Inference
=========

The basic concept of variable elimination is same as doing marginalization over Joint Distribution.
But variable elimination avoids computing the Joint Distribution by doing marginalization over much smaller factors.
So basically if we want to eliminate **X** from our distribution, then we compute
the product of all the factors involving **X** and marginalize over them,
thus allowing us to work on much smaller factors.


Inference Algorithms
======================================

The main categories for inference algorithms:
  1. Exact Inference: These algorithms find the exact probability values for our queries.
  2. Approximate Inference: These algorithms try to find approximate values by saving on computation.
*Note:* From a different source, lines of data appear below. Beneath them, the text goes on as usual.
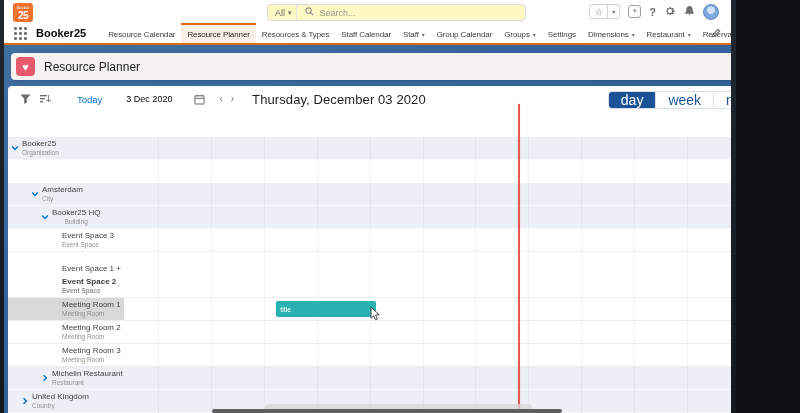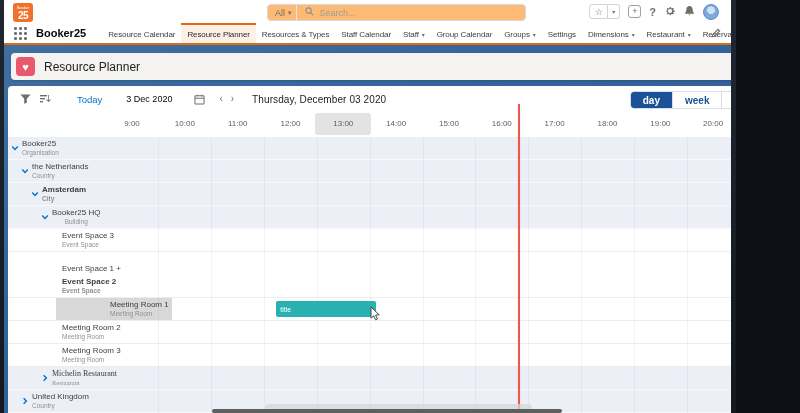"All" .searchbox { background: #fdba74 -> #fef9c3 }
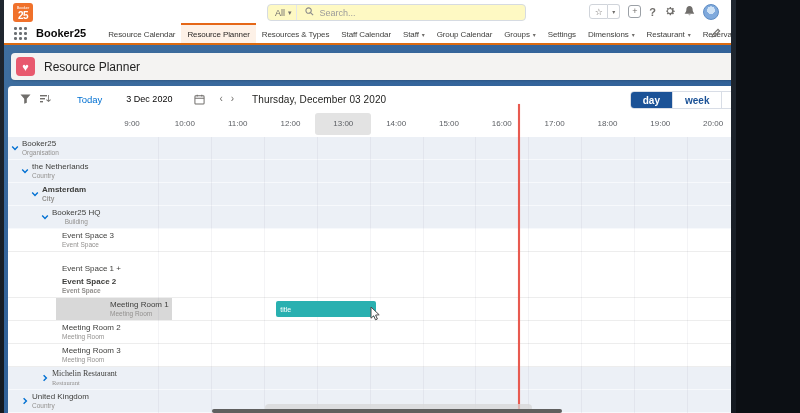"Thursday, December 03 2020" .tbheading { font-size: 10px -> 13px }
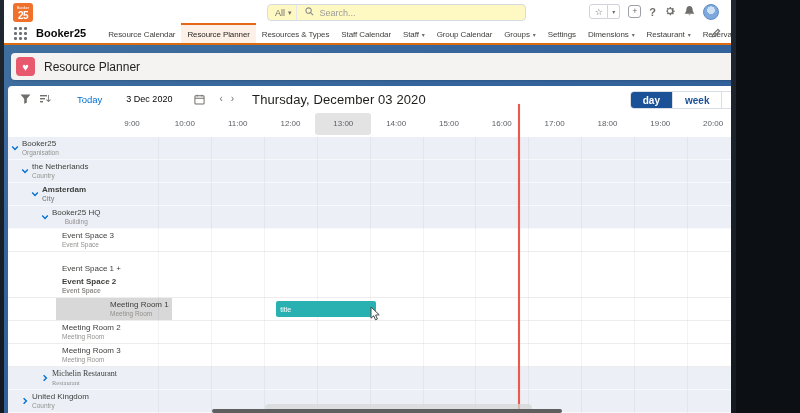"day" .viewbtn { font-size: 10px -> 14px; font-weight: bold -> none }
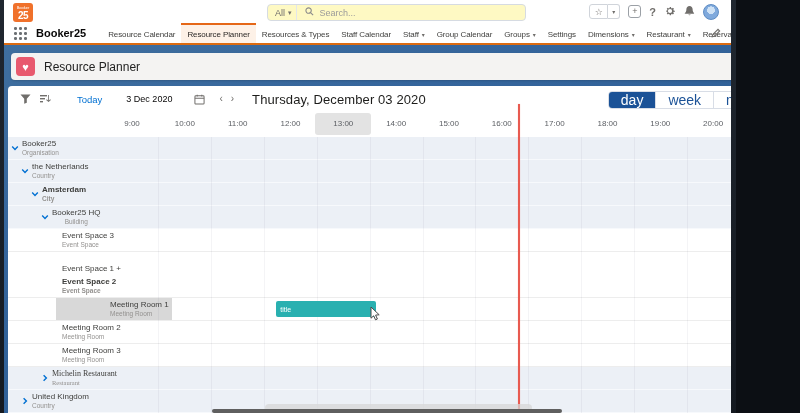"9:00" div.timehead { html: <div> <div>9:00</div> <div>10:00</div> <div>11:00</div> <div>12:00</div> <div></div> <div>13:00</div> <div>14:00</div> <div>15:00</div> <div>16:00</div> <div>17:00</div> <div>18:00</div> <div>19:00</div> <div>20:00</div> <div>21:00</div> </div> -> none }
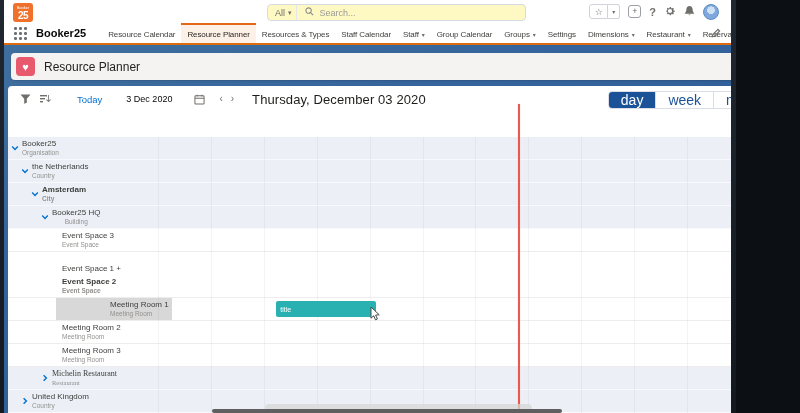"the Netherlands" div.rrow { html: <div> <div> <span> <svg> <polyline></polyline> </svg> </span> <div> <div>the Netherlands</div> <div>Country</div> </div> </div> </div> -> none }
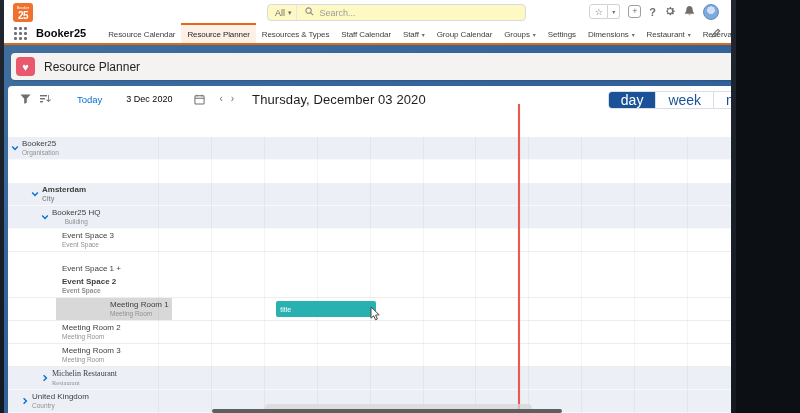"Amsterdam" div.rrow { font-weight: bold -> none }
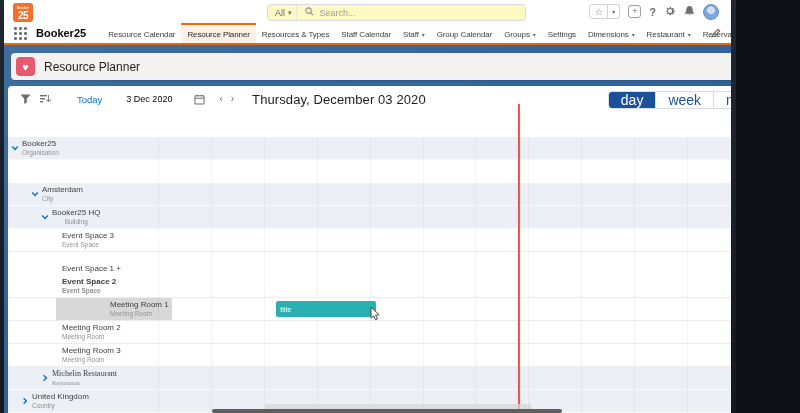"Meeting Room 1" .rrow.hovered .labelcell { margin-left: 48px -> none }
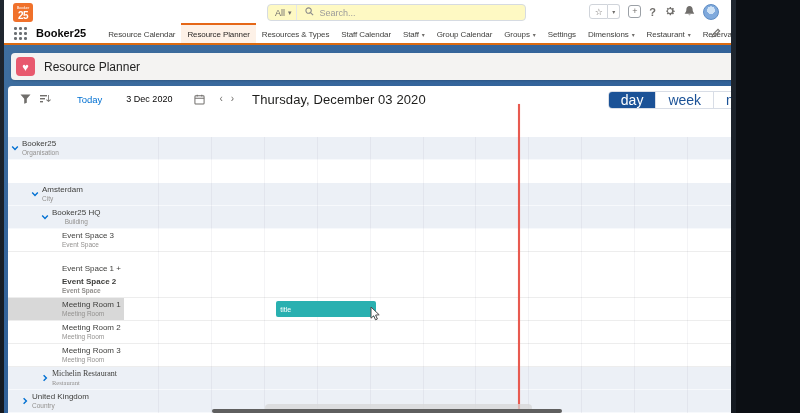"Michelin Restaurant" div.rrow { font-family: Liberation Serif, serif -> none }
**Two common Inference algorithms with variable Elimination**
  a. Clique Tree Belief Propagation
  b. Variable Elimination


Examples Inference
======================================


Example (1)
^^^^^^^^^^^^^^^^^^^

Lets load the Sprinkler data set and make some inferences.


What is the probability of *wet grass* given that it *Rains*, and the *sprinkler* is off and its *cloudy*: P(wet grass | rain=1, sprinkler=0, cloudy=1)?

.. code-block:: python
   
   import bnlearn
   model = bnlearn.import_DAG('sprinkler')
   q1 = bnlearn.inference.fit(model, variables=['Wet_Grass'], evidence={'Rain':1, 'Sprinkler':0, 'Cloudy':1})


The probability having wet grass is 0.9 and not-wet-gras is 0.1.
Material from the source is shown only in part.